* WORK TO COMPLETE
Where a line of the data below has the string "Robert", copy that line.

Version difference data:
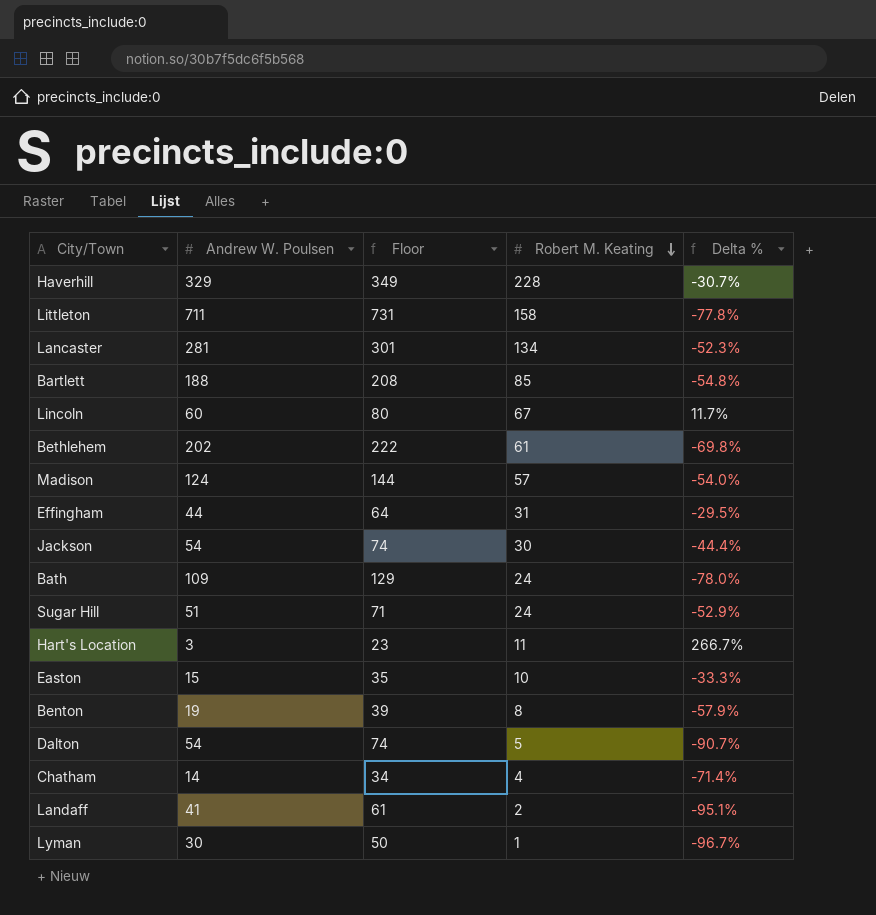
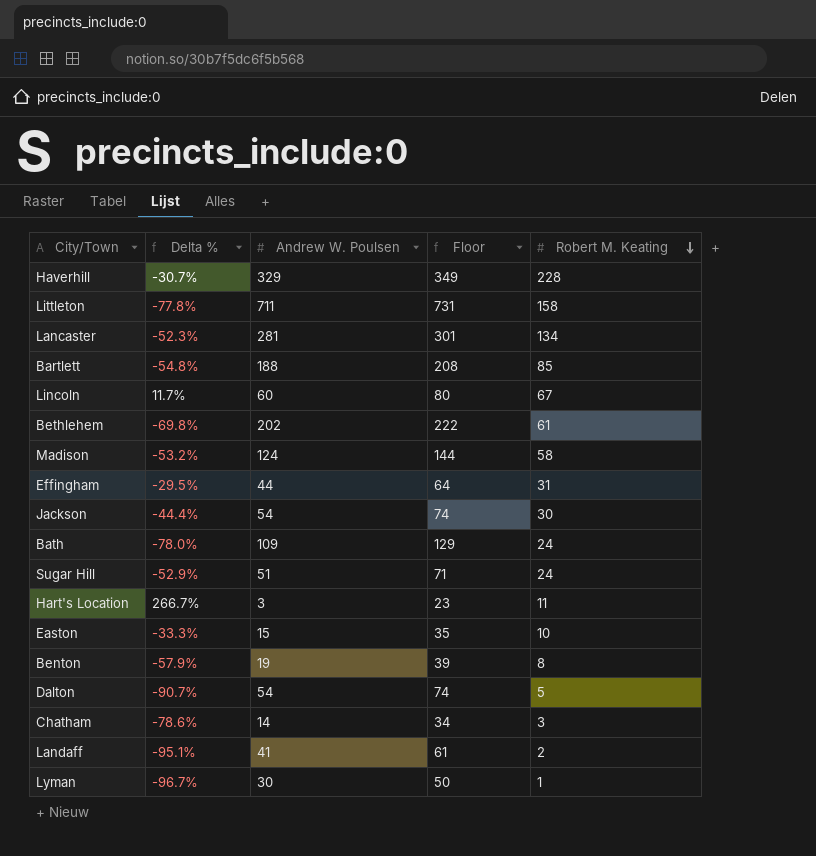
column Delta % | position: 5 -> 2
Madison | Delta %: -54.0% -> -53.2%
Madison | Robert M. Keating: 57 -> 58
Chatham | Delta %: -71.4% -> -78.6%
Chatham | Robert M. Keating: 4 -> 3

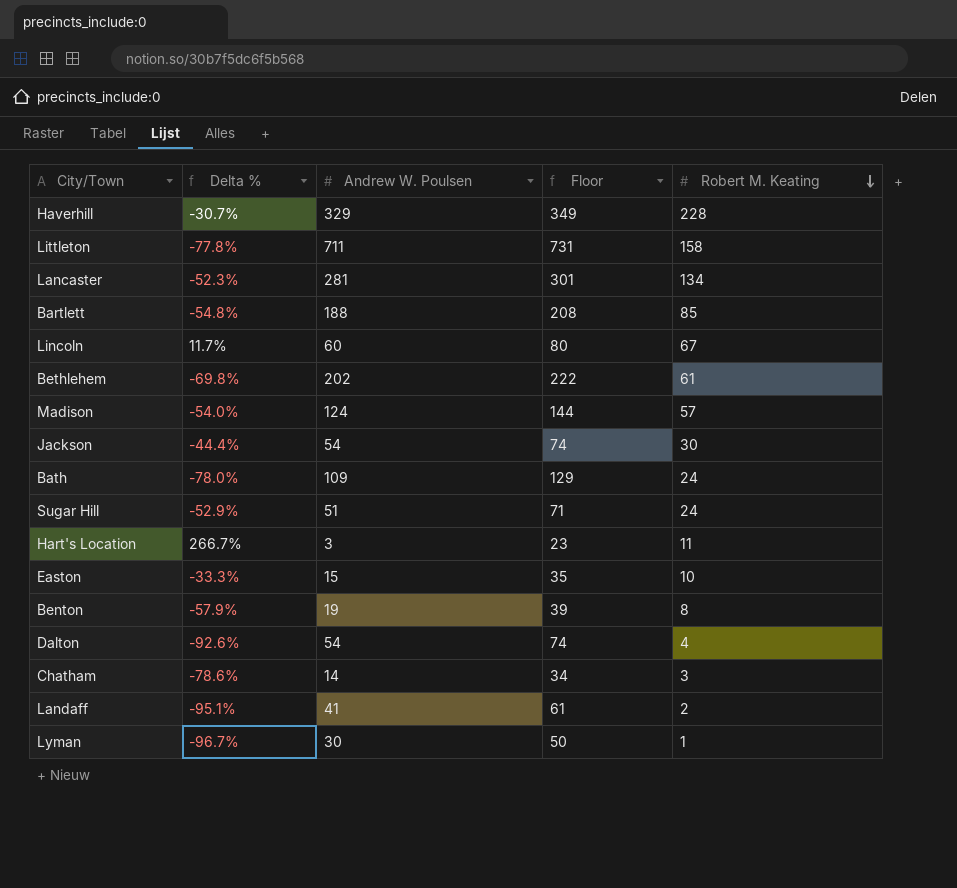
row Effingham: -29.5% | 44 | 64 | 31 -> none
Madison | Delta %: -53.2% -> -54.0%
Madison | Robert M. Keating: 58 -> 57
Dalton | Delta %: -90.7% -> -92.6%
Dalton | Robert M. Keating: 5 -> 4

* COMPLETED TASK
Madison | Robert M. Keating: 57 -> 58
Chatham | Robert M. Keating: 4 -> 3
Madison | Robert M. Keating: 58 -> 57
Dalton | Robert M. Keating: 5 -> 4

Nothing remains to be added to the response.